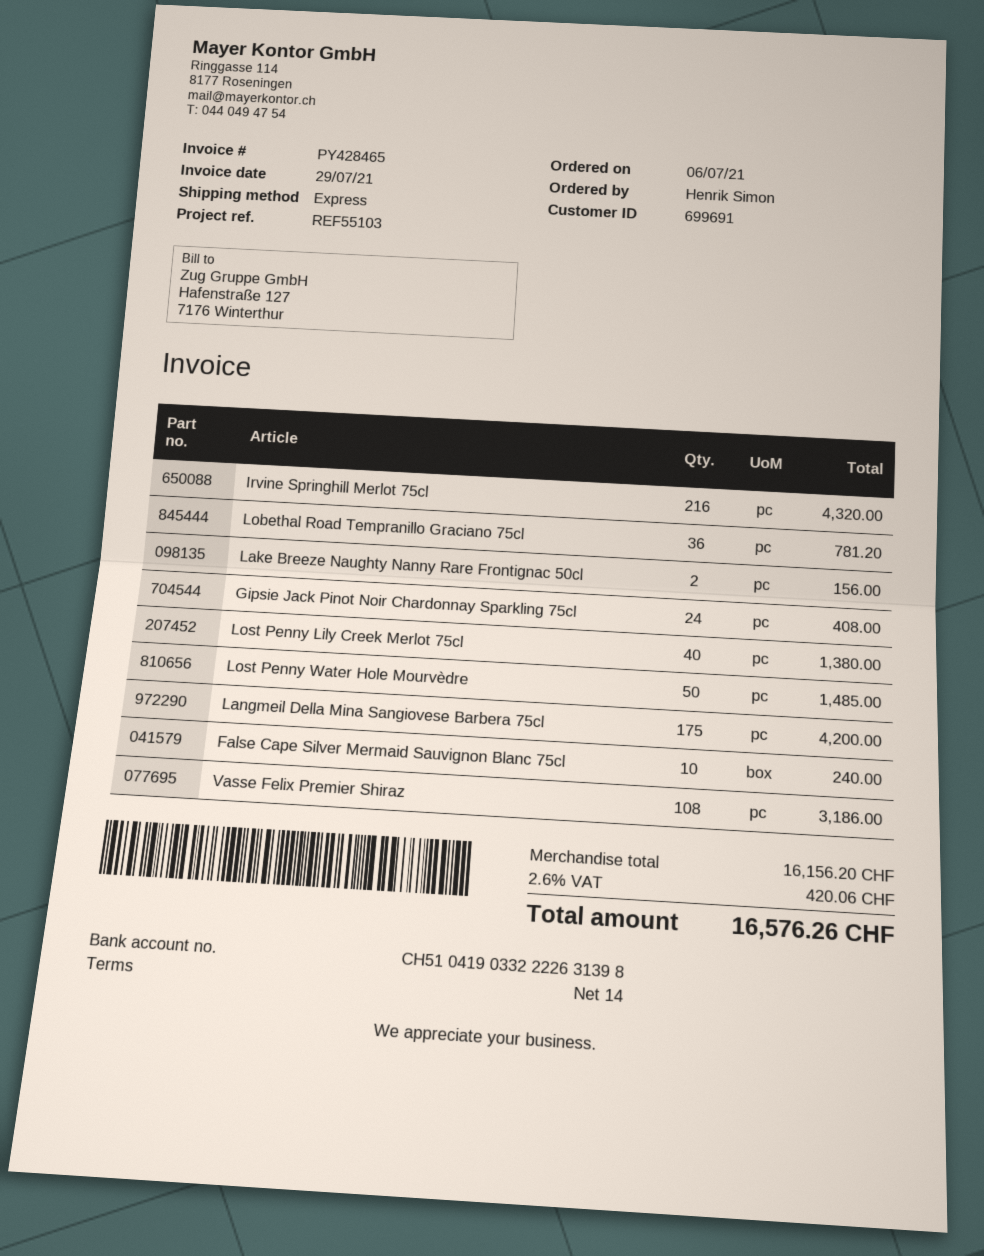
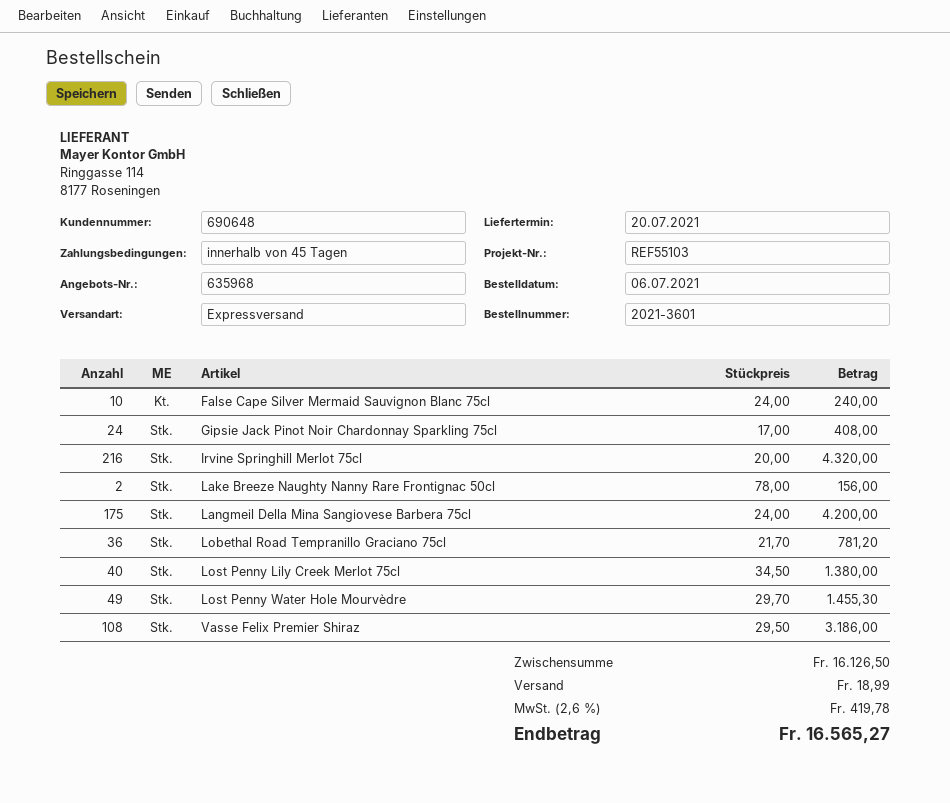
payment terms: 14 days -> 45 days
customer number: 699691 -> 690648
Lost Penny Water Hole Mourvèdre: 50 for 1485.00 -> 49 for 1455.30
subtotal: 16156.20 -> 16126.50
shipping: none -> 18.99
tax: 2.6% = 420.06 -> 2.6% = 419.78
total: 16576.26 -> 16565.27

TASK OBJECTIVE » Leaving the pictures aside, write out the entries above exactly.

ANSWER BELOW »
payment terms: 14 days -> 45 days
customer number: 699691 -> 690648
Lost Penny Water Hole Mourvèdre: 50 for 1485.00 -> 49 for 1455.30
subtotal: 16156.20 -> 16126.50
shipping: none -> 18.99
tax: 2.6% = 420.06 -> 2.6% = 419.78
total: 16576.26 -> 16565.27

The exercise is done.